He was a wreck.
“Why?”, I asked softly.
And the story began…
“It’s silly really, nothing compared to so many people’s problems these days.”
I told him not to belittle his problems. His pain still counts. It obviously hurts.
“Okay, don’t think less of me for any of this. It really is ridiculous. But I can’t shake the whole thing. . . .
We met randomly. It was an oddly cool summer night. I remember I hadn’t dressed very well that day, pretty scruffy. So I was surprised to have made a lasting impression on this beautiful girl. I wasn’t expecting much more contact, minus seeing her here and there with friends. But then I contacted her. I could not let this one go. Despite my nerves, I made it a point to talk to her and get to know her. She had this mysteriousness about her. This sweet aura that became clearer and clearer the more I was around her. She wasn’t quick to disclose things. I had to ask a lot of questions. As time passed though, I saw the real her. Simple questions brought meaningful stories from her lips. I’m not sure if I enjoyed watching her tell the story more or less than listening to the story. Unexpectedly, and probably unknowingly, she moved her hands often when she was the one talking. It was cute.
Anyways, I thought about her all the time. She quickly became my best friend. The feelings I had held back for a time were finally expressed. Everything seemed so right. So perfect. But hell, who am I to know perfect?
Thankfully, at the time, she felt the same way. I now had a girlfriend whom I adored, and, so I thought, she had a boyfriend whom she adored. Gradually, it seemed as though our relationship was progressing along smoothly and getting better daily.
I knew she was a thinker. I just didn’t think her thoughts would tear us apart. She’d trade breakfast with me for sleep. I thought it was normal, but she traded much for sleep… because she would be up all night, thinking. ‘What if?’s” can kill you. I tried to not follow in her footsteps, I tried not to think about any of it, only the good.
How could one person think their own self apart from the person they had so loved?
Our love was strong. Mine for her was at least. A few months into things, I’d say 4 or 5, I try not to remember the time so much, her thoughts finally got the best of her. She couldn’t look me in the eye anymore. She could hardly be around me. That hurt, a lot. I poured so much of myself into her and into us together.

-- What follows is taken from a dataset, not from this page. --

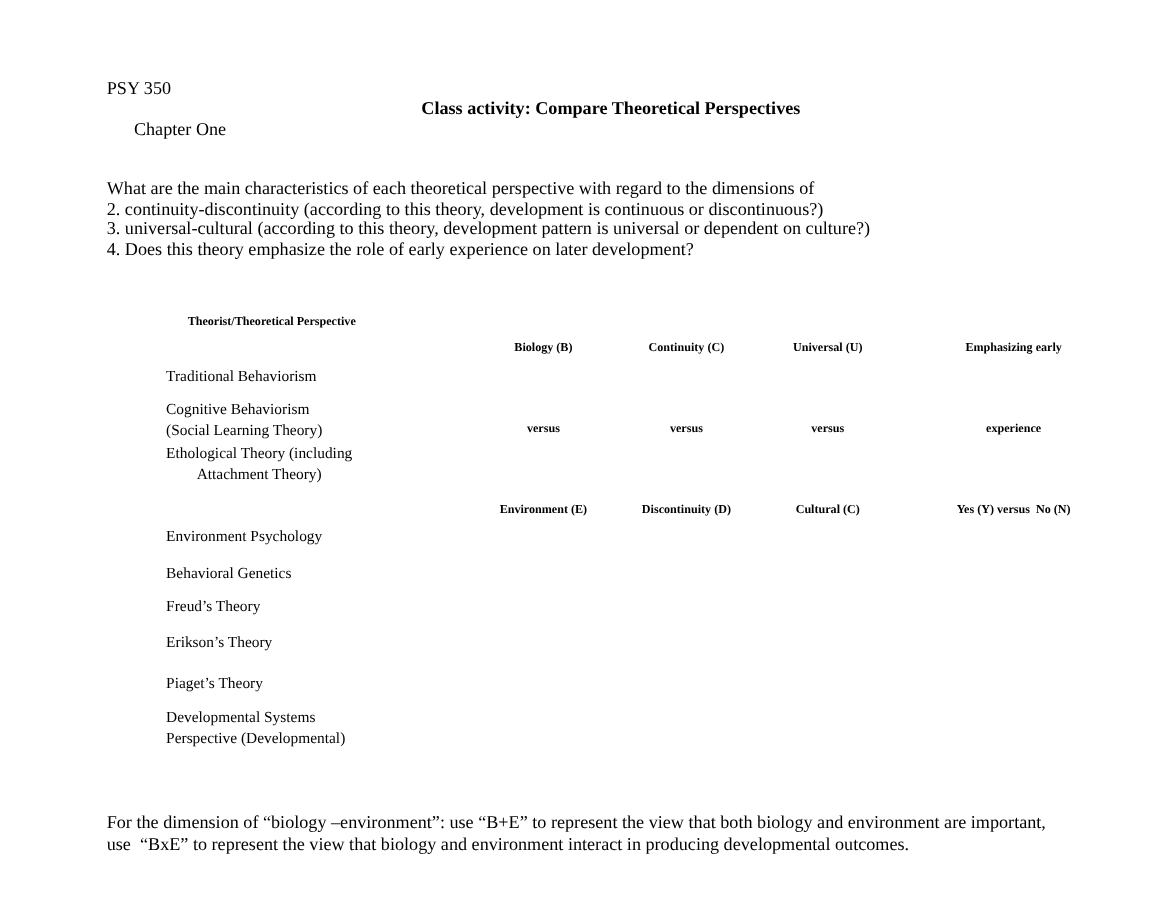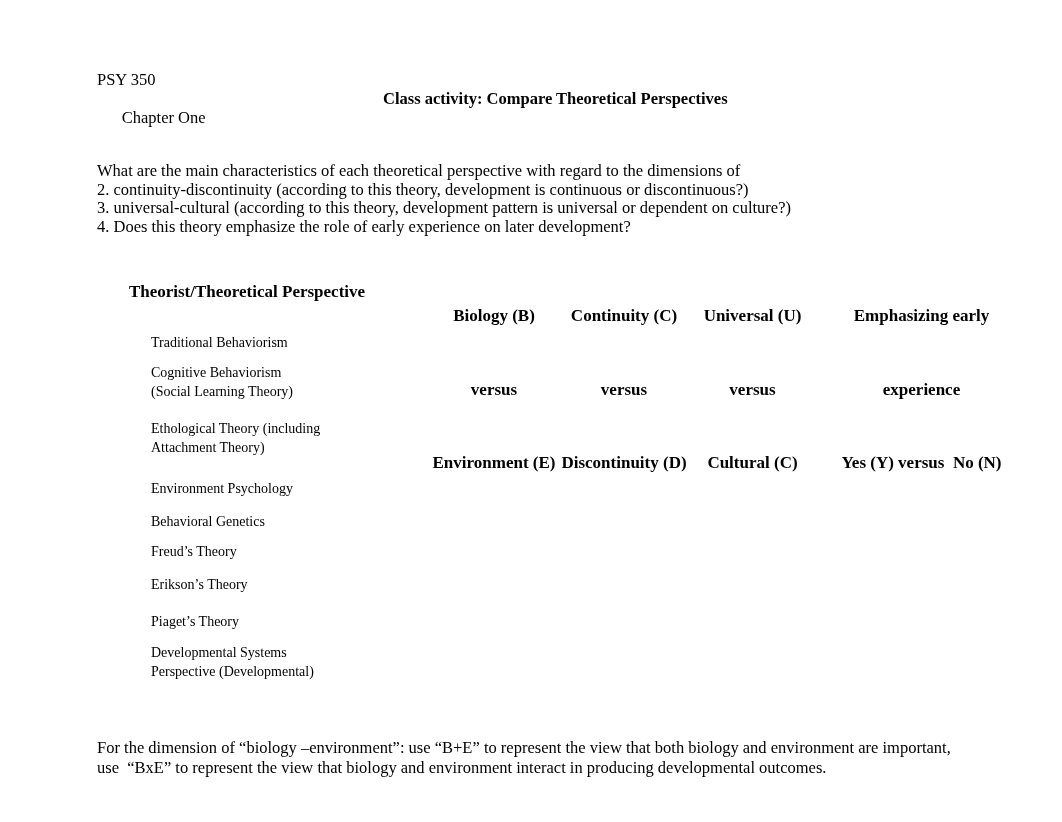"Theorist/Theoretical Perspective" .th { font-size: 17px -> 11px }
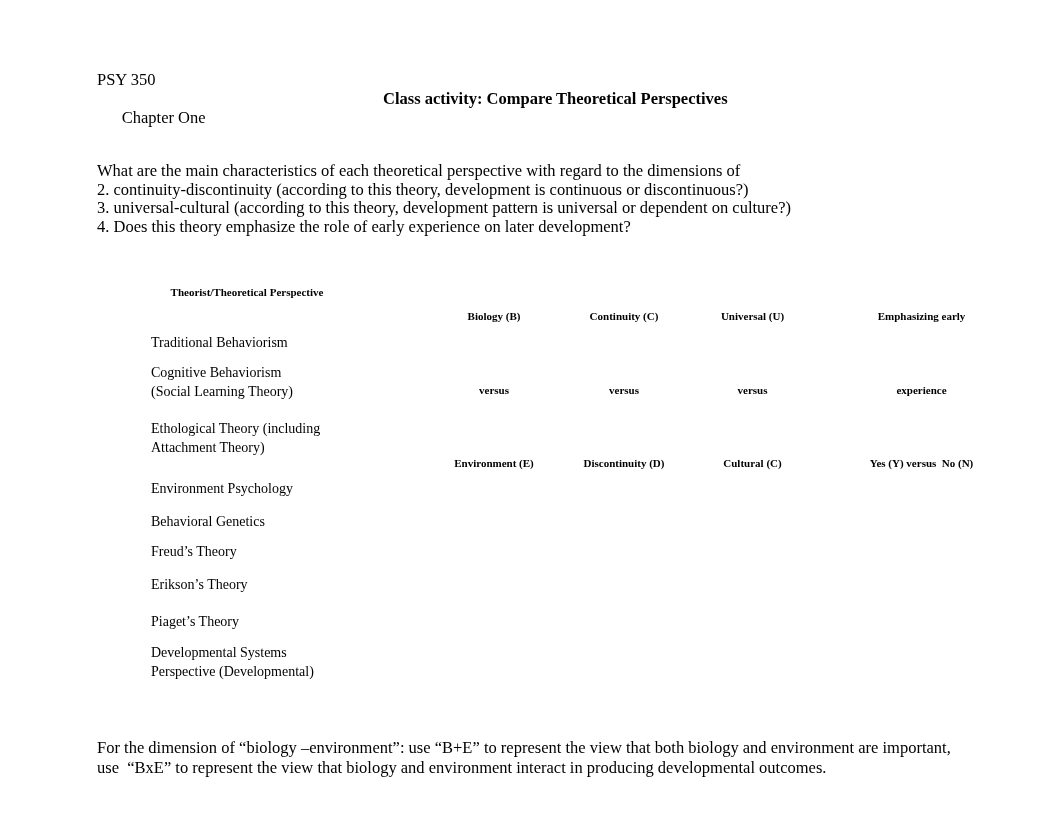"Ethological Theory (including" div.cell-theorist { text-align: none -> center; top: 86px -> 70px }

I know these things happen all the time. I know people breakup all too often. And that’s why I feel so pointless in sharing this, but you prodded and I’ve been meaning to get these thoughts out to someone.
I tried to fix things. I would have changed whatever it was that she no longer wanted in me. I would have changed for her. I would have done anything to look into those hazel eyes and have them look back at me. But despite my efforts, she was too far gone.
I suppose it just wasn’t meant to be. I see this now, though it’s still hard. I still think, almost daily, that the one for me has now come and gone. Am I hopeless? No, I don’t believe so. Maybe, one day after I’ve healed from this, I can commit to someone and actually have them commit back, for good.
I think that’s key though, me healing. I could not even think about putting someone what I went through. And until I’m over this and okay again, I don’t think my whole self could be put into another human, another relationship. I could pretend, but pretending is no good. She pretended, I assume, for awhile. In the end the truth comes out, and it hurts so much more when someone has pretended to be in love with you for so long, only to say they’re not sure they ever really were.
She won’t even talk to me anymore. I think that prolongs the pain for me. I told her I could be friends with her, after I got over the initial shock. of course. I thought she said that could happen. I mean, I did nothing wrong to her. She was the one to hurt me, and even she can’t deny that. But now it feels like I must have done something wrong, something to hurt her in order for her to just ignore me like this. No hellos, unless they’re full of disdain; in which case I’d rather no words exchanged at all.
I forgive her. I’m trying to believe she didn’t really want to hurt me the whole time, and maybe that was never her intention. I’m trying to think that maybe there was a part of her life she never told me. A part too deep and hurtful for her to share. A part she hadn’t healed from yet, and therefore, she couldn’t be with me fully and at peace. Something so big that I even couldn’t be part of her healing.
I’m trying to understand. Somedays I wish she’d just talk to me. Explain herself so I can stop making up excuses for her in my own mind. For awhile, her sleepless nights became mine. I thought of all the possibilities. But that changed nothing and eased no pain. I’m learning to let it go. To move on. It takes time, we all know this.
I suppose it’s just a learning curve, girl.”
I had nothing to say that would make anything easier or better. I thanked him for sharing his hurt, his pain; for sharing it so others can know they’re not alone. In turn, he could know, he’s not alone.
“Everything will be alright.”
I think he believed it. And somehow, I did too.